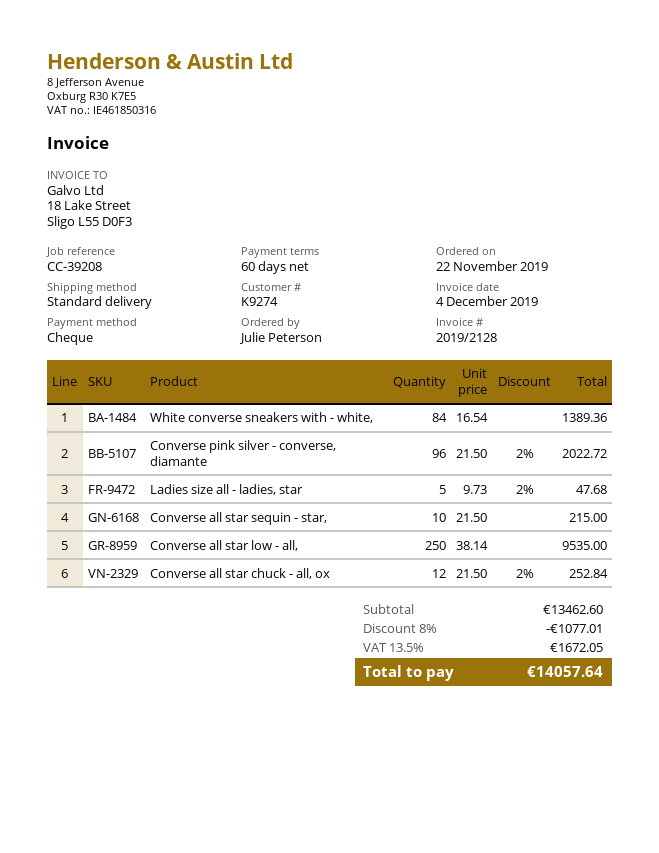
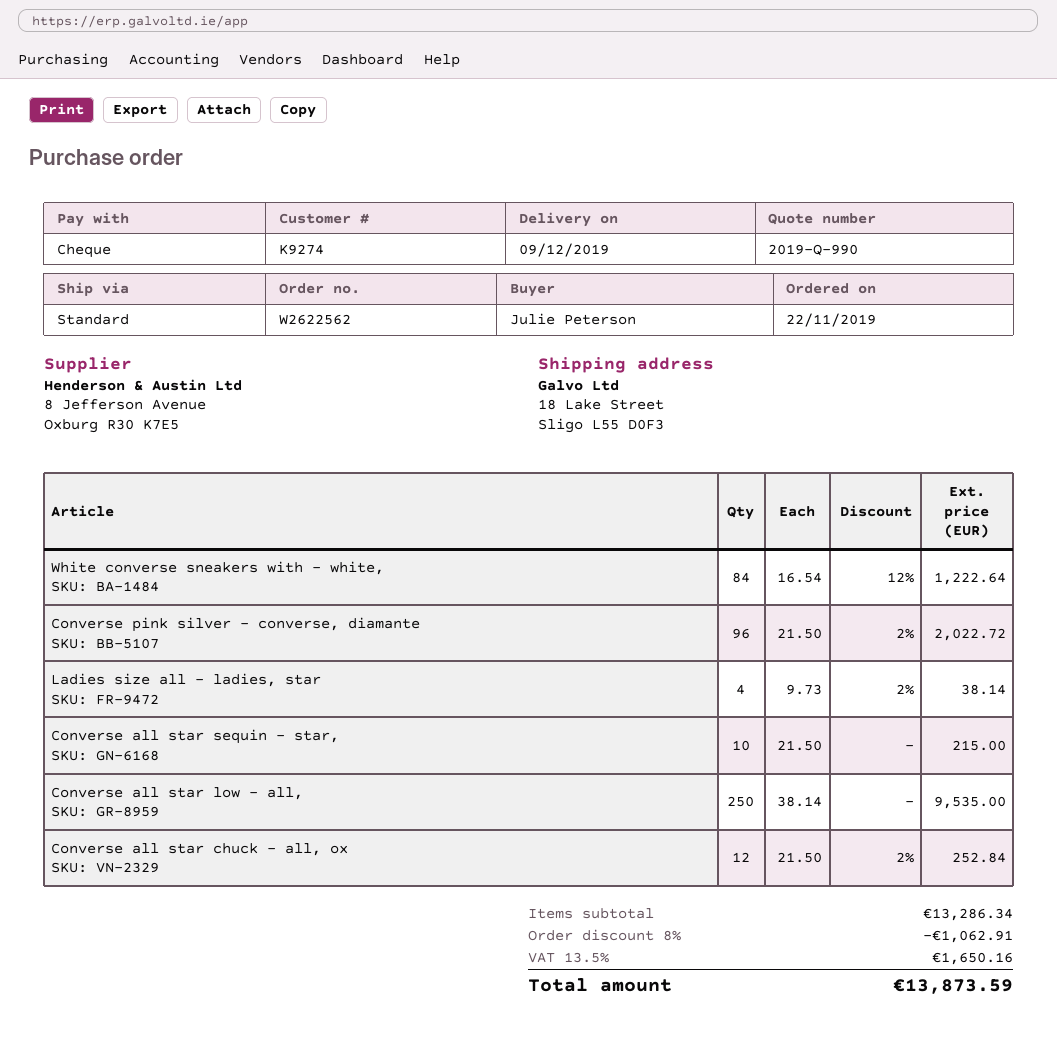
White converse sneakers with - white,: 84 x 16.54 = 1389.36 -> 84 x 16.54 - 12% = 1222.64
Ladies size all - ladies, star: 5 x 9.73 - 2% = 47.68 -> 4 x 9.73 - 2% = 38.14
subtotal: 13462.60 -> 13286.34
discount: 8% = 1077.01 -> 8% = 1062.91
tax: 13.5% = 1672.05 -> 13.5% = 1650.16
total: 14057.64 -> 13873.59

| ACTIVITY |
Write out the material above again, word for word, minus its pictures.

| OUTPUT BELOW |
White converse sneakers with - white,: 84 x 16.54 = 1389.36 -> 84 x 16.54 - 12% = 1222.64
Ladies size all - ladies, star: 5 x 9.73 - 2% = 47.68 -> 4 x 9.73 - 2% = 38.14
subtotal: 13462.60 -> 13286.34
discount: 8% = 1077.01 -> 8% = 1062.91
tax: 13.5% = 1672.05 -> 13.5% = 1650.16
total: 14057.64 -> 13873.59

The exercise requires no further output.